> [REQUIRED ACTION]:
Only the count is wanted here: how many lines of the entries hold the string "make"?

Change detection outputs:
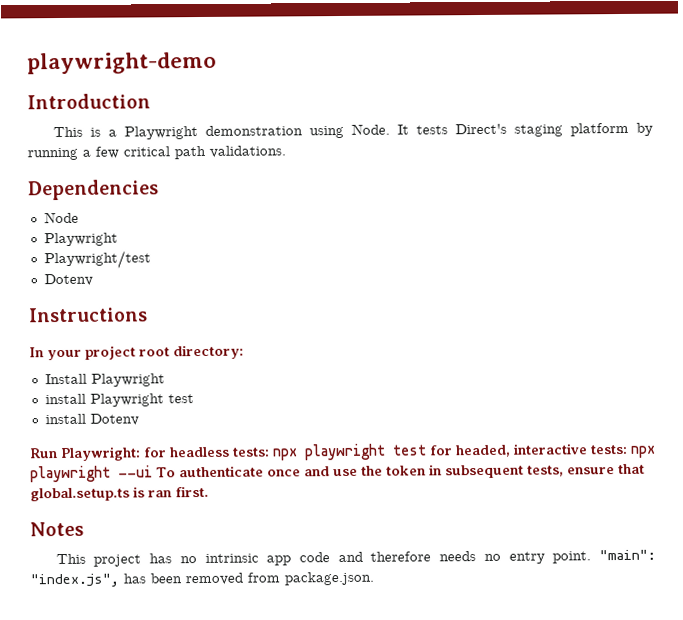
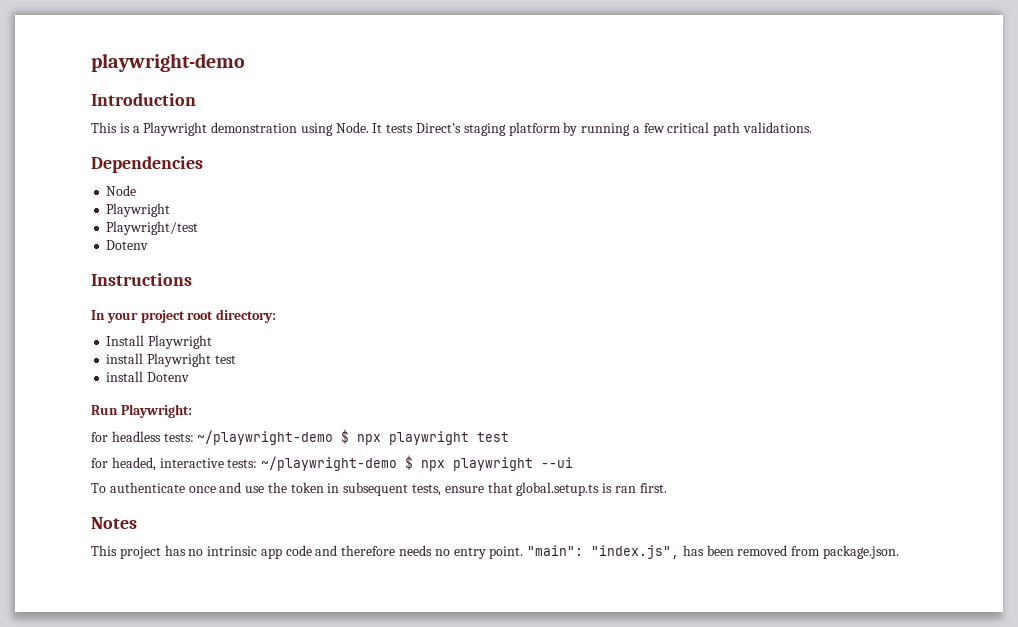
- Run Playwright: for headless tests: npx playwright test for headed, interactive tests: npx playwright --ui To authenticate once and use the token in subsequent tests, ensure that global.setup.ts is ran first.
+ Run Playwright:
+ for headless tests: ~/playwright-demo $ npx playwright test
+ for headed, interactive tests: ~/playwright-demo $ npx playwright --ui
+ To authenticate once and use the token in subsequent tests, ensure that global.setup.ts is ran first.

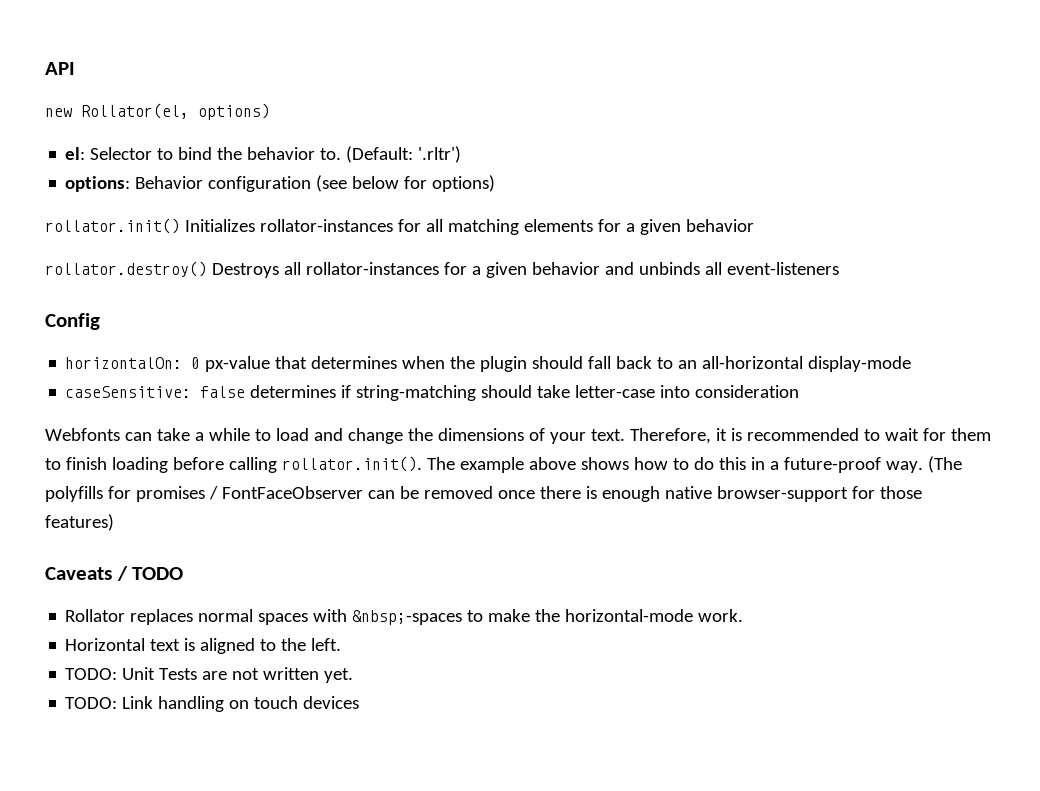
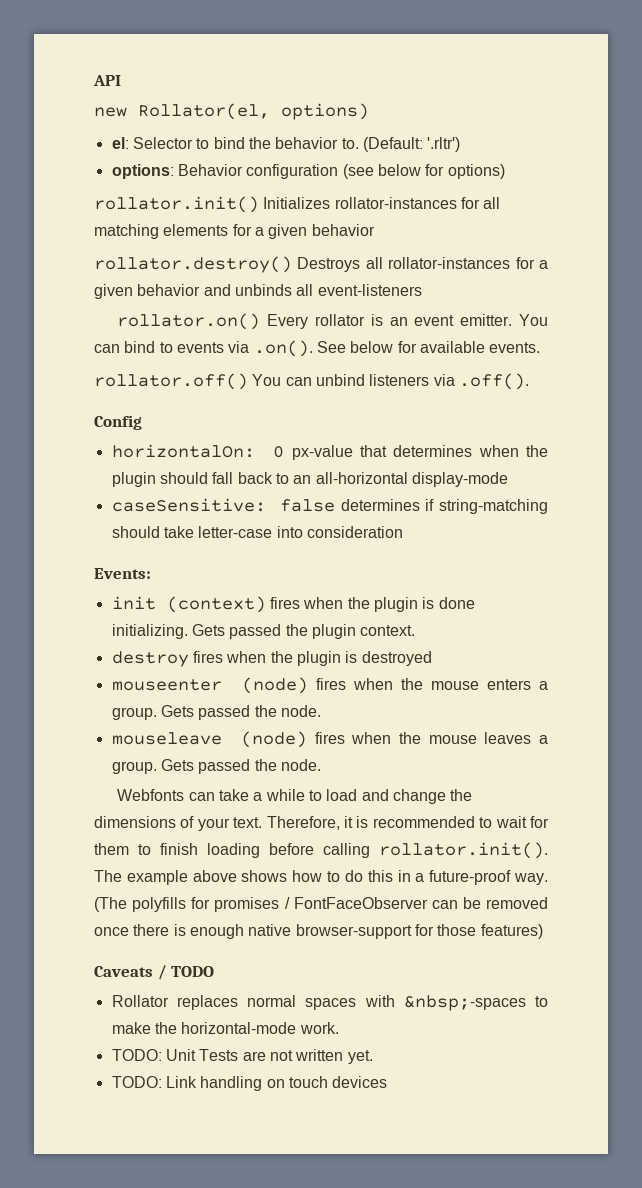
+ rollator.on() Every rollator is an event emitter. You can bind to events via .on(). See below for available events.
+ rollator.off() You can unbind listeners via .off().
+ Events:
+ init (context) fires when the plugin is done initializing. Gets passed the plugin context.
+ destroy fires when the plugin is destroyed
+ mouseenter (node) fires when the mouse enters a group. Gets passed the node.
+ mouseleave (node) fires when the mouse leaves a group. Gets passed the node.
- Horizontal text is aligned to the left.

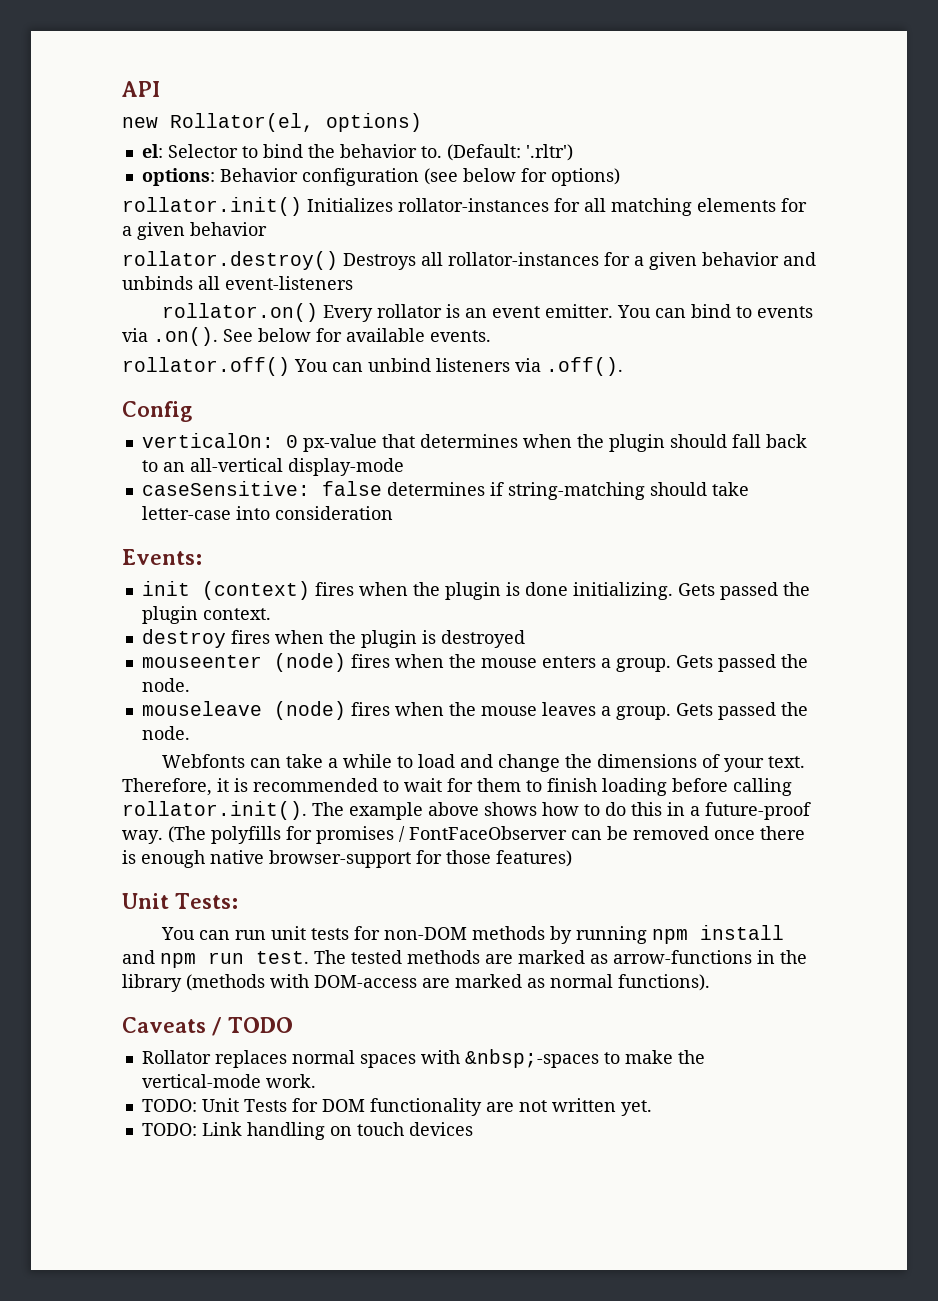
- horizontalOn: 0 px-value that determines when the plugin should fall back to an all-horizontal display-mode
+ verticalOn: 0 px-value that determines when the plugin should fall back to an all-vertical display-mode
+ Unit Tests:
+ You can run unit tests for non-DOM methods by running npm install and npm run test. The tested methods are marked as arrow-functions in the library (methods with DOM-access are marked as normal functions).
- Rollator replaces normal spaces with &nbsp;-spaces to make the horizontal-mode work.
+ Rollator replaces normal spaces with &nbsp;-spaces to make the vertical-mode work.
- TODO: Unit Tests are not written yet.
+ TODO: Unit Tests for DOM functionality are not written yet.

> [ANSWER AREA]:
2